CMS officials said they are hoping the draft regulations will lower the cost and improve the quality of private Medicare plans.
Improving MLR reporting should “help ensure that taxpayers, the federal government, and enrolled beneficiaries receive value from Medicare health plans,” CMS officials said in a discussion of the possible effects of the proposed regulations.
In a discussion of possible rebate program costs, officials said the program could cause some Medicare plans to lose money.
“They may respond by changing or reducing the number of products they offer,” officials said.
If organizations limit Medicare plan product offerings, some individuals may need to change plans, officials said.
“For Medicare beneficiaries, this may also lead to reduced choice, the inability to purchase similar coverage, and higher search costs related to finding affordable insurance coverage,” officials said.
Karen Ignagni, president of America’s Health Insurance Plans (AHIP), used the released of a preliminary version of the proposed regulations as a chance to repeat the message that Obama administration and Congress are also imposing new taxes and payment cuts on private Medicare plan providers.
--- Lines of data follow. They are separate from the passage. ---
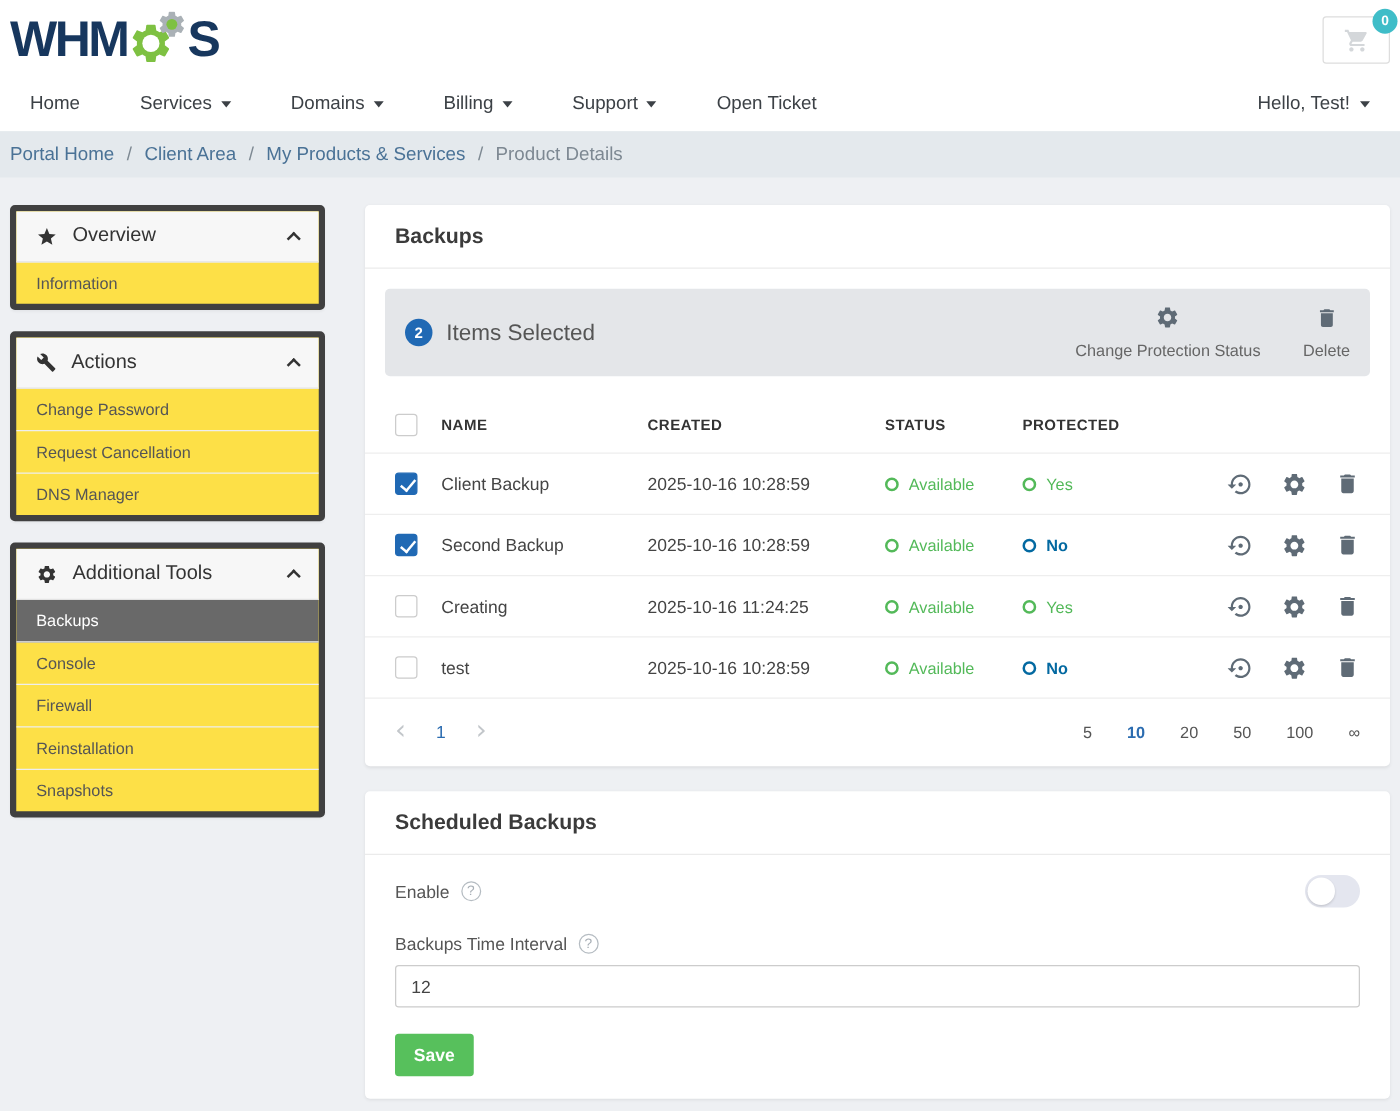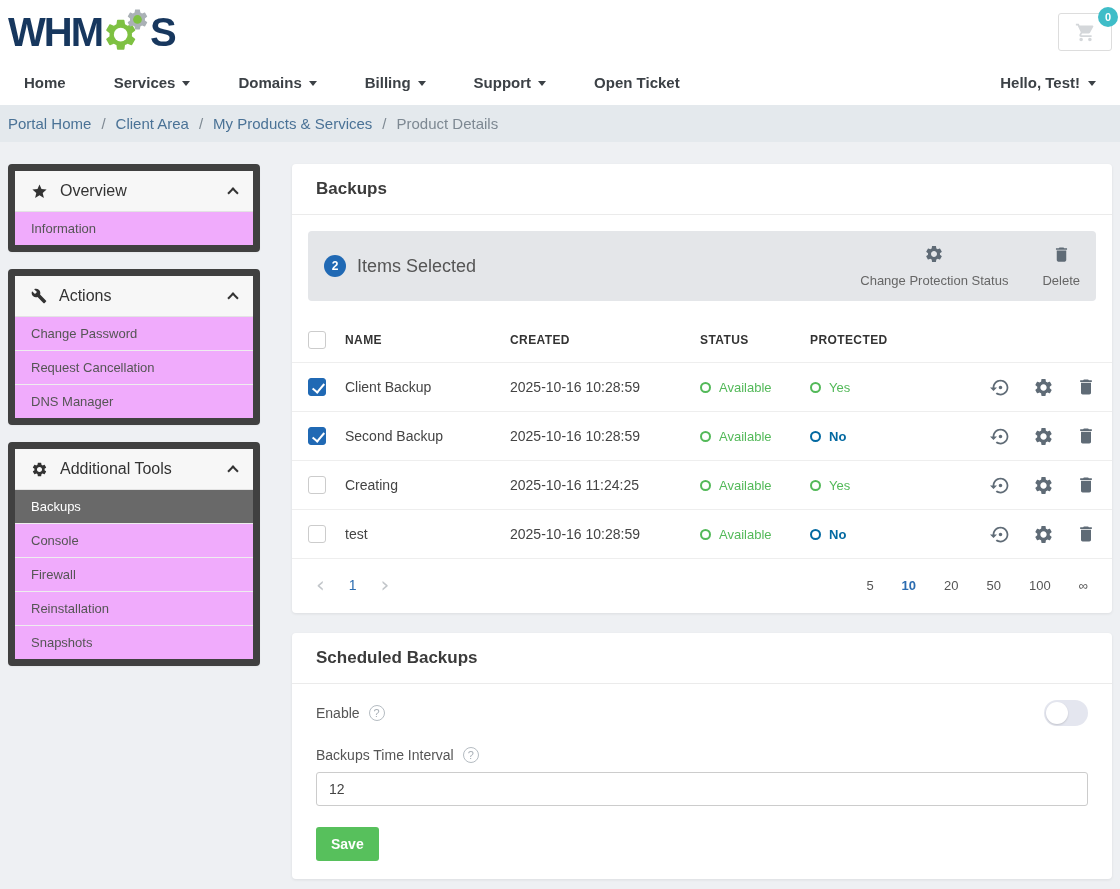--- a/index.html
+++ b/index.html
@@ -20,7 +20,7 @@
   .cart-badge { position:absolute; top:-7px; right:-7px; width:20px; height:20px; border-radius:50%; background:#3fbdc8; color:#fff; font-size:11px; font-weight:bold; display:flex; align-items:center; justify-content:center; }
 
   
-  .mainnav { background:#fff; display:flex; align-items:center; padding:0 24px; height:45px; font-size:15px;font-weight:bold; }
+  .mainnav { background:#fff; display:flex; align-items:center; padding:0 24px; height:45px; font-size:15px; }
   .nav-item { margin-right:48px; display:flex; align-items:center; gap:7px; color:#3c4146; cursor:pointer; }
   .caret { width:0; height:0; border-left:4px solid transparent; border-right:4px solid transparent; border-top:5px solid #3c4146; margin-top:2px; }
   .usermenu { margin-left:auto; margin-right:0; display:flex; align-items:center; gap:8px; cursor:pointer; }

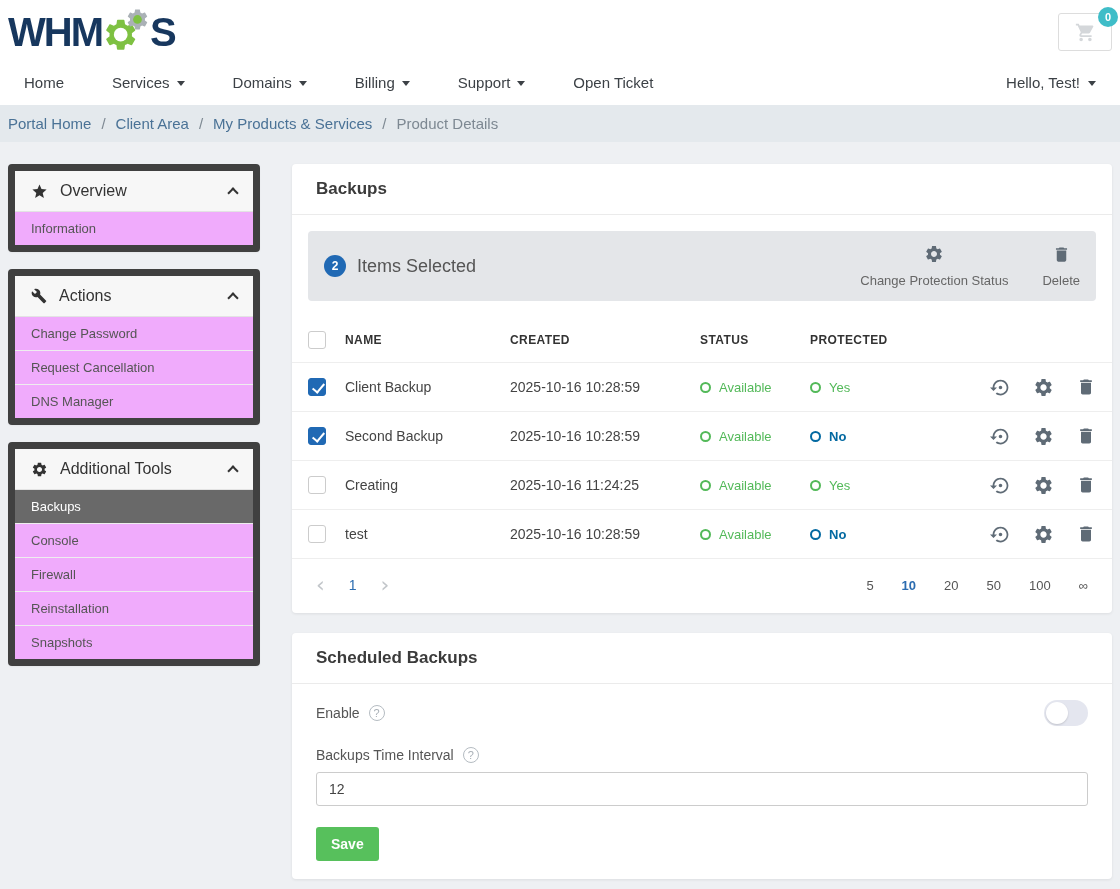--- a/index.html
+++ b/index.html
@@ -37,7 +37,7 @@
   .mainarea { flex:1; }
 
   
-  .spanel { background:#f0abfc; border:7px solid #404040; border-radius:4px; overflow:hidden; margin-bottom:17px; box-shadow:0 1px 2px rgba(0,0,0,.04); }
+  .spanel { background:#fde047; border:5px solid #404040; border-radius:4px; overflow:hidden; margin-bottom:17px; box-shadow:0 1px 2px rgba(0,0,0,.04); }
   .spanel-head { display:flex; align-items:center; gap:12px; background:#f7f7f7; border-bottom:1px solid #e3e3e3; padding:11px 16px; font-size:16px; color:#333; cursor:pointer; }
   .chev-up { width:8px; height:8px; border-right:2px solid #333; border-bottom:2px solid #333; transform:rotate(-135deg); margin-left:auto; margin-top:4px; }
   .side-item { padding:9px 16px; font-size:13px; color:#555; border-bottom:1px solid #eee; cursor:pointer; }

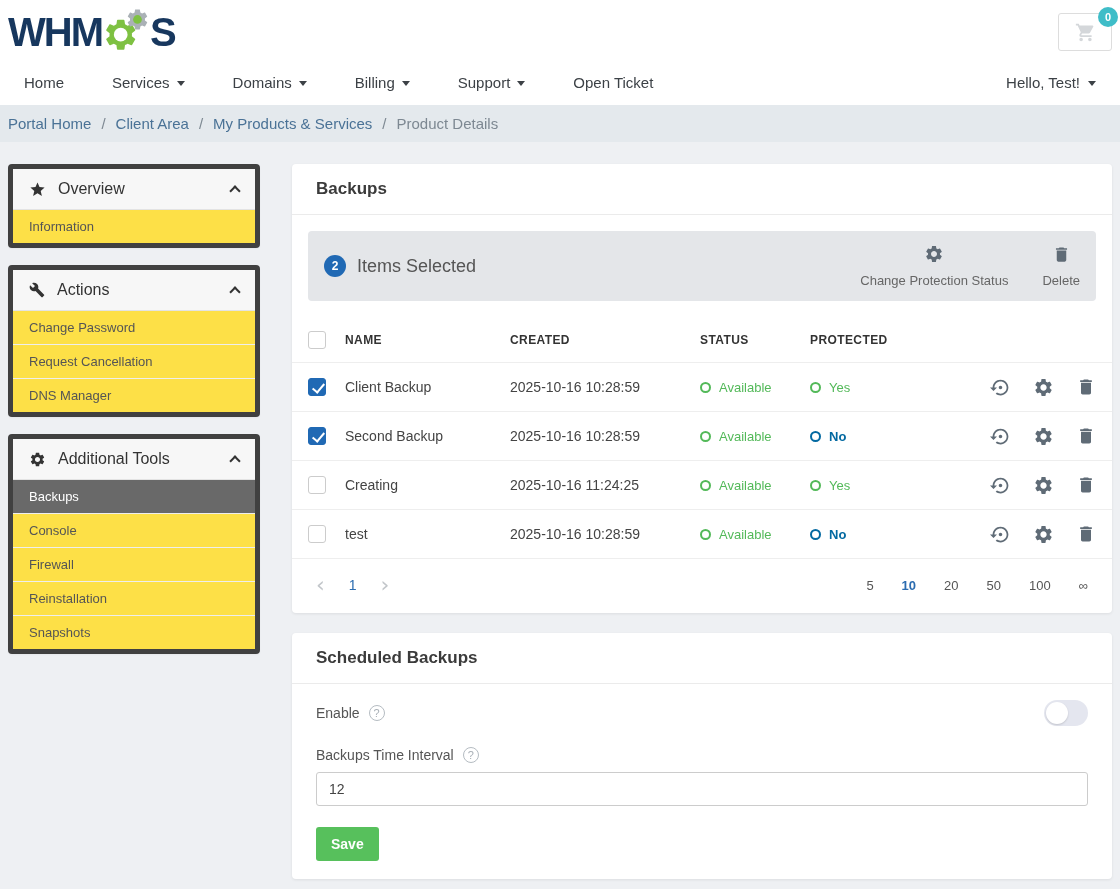--- a/index.html
+++ b/index.html
@@ -55,7 +55,7 @@
   .sel-action { display:flex; align-items:center; gap:9px; font-size:13px; color:#666; cursor:pointer;flex-direction:column; }
 
   
-  .trow { display:flex; align-items:center; padding:0 16px; height:49px; border-bottom:1px solid #eee; }
+  .trow { display:flex; align-items:center; padding:0 24px; height:49px; border-bottom:1px solid #eee; }
   .thead { height:46px; }
   .c-check { width:37px; flex:none; }
   .c-name { width:165px; flex:none; font-size:14px; color:#444; }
The changes will have the effect of cutting 2014 Medicare Advantage program support by about 8 percent, Ignagni said.
The cuts and changes “will likely result in seniors facing higher out-of-pocket costs, reduced benefits, and fewer health care choices,” Ignagni said.
Nuts and bolts: HCERA
The Patient Protection and Affordable Care Act of 2010 (PPACA) is just one of the two acts that make up the Affordable Care Act package.
A section in the other Affordable Care Act package act, the Health Care and Education Reconciliation Act of 2010 (HCERA), has created Section 1857(e) of the Social Security Act (SSA).
SSA Section 1857(e) will impose a minimum MLR requirement on private Medicare plans that is similar to the minimum MLR requirement that PPACA now imposes on commercial health insurance plans.
Insurers now must spend at least 85 percent of large group revenue and 80 percent of individual and small-group revenue on health care or quality improvement efforts or else pay rebates.
Commercial insurers have paid about $1.5 billion in rebates to make up for 2011 MLR misses.
In the draft regulations, CMS has included detailed lists of the kinds of expenditures that do and don’t count as Medicare plan health care and quality improvement expenditures.
The draft regulation definition of the “MLR numerator” excludes, for example, payments for medical record copying costs, attorneys’ fees, subrogation vendor fees, secretaries to medical personnel, medical record clerks and janitors, even if the amounts were ”paid to a provider.”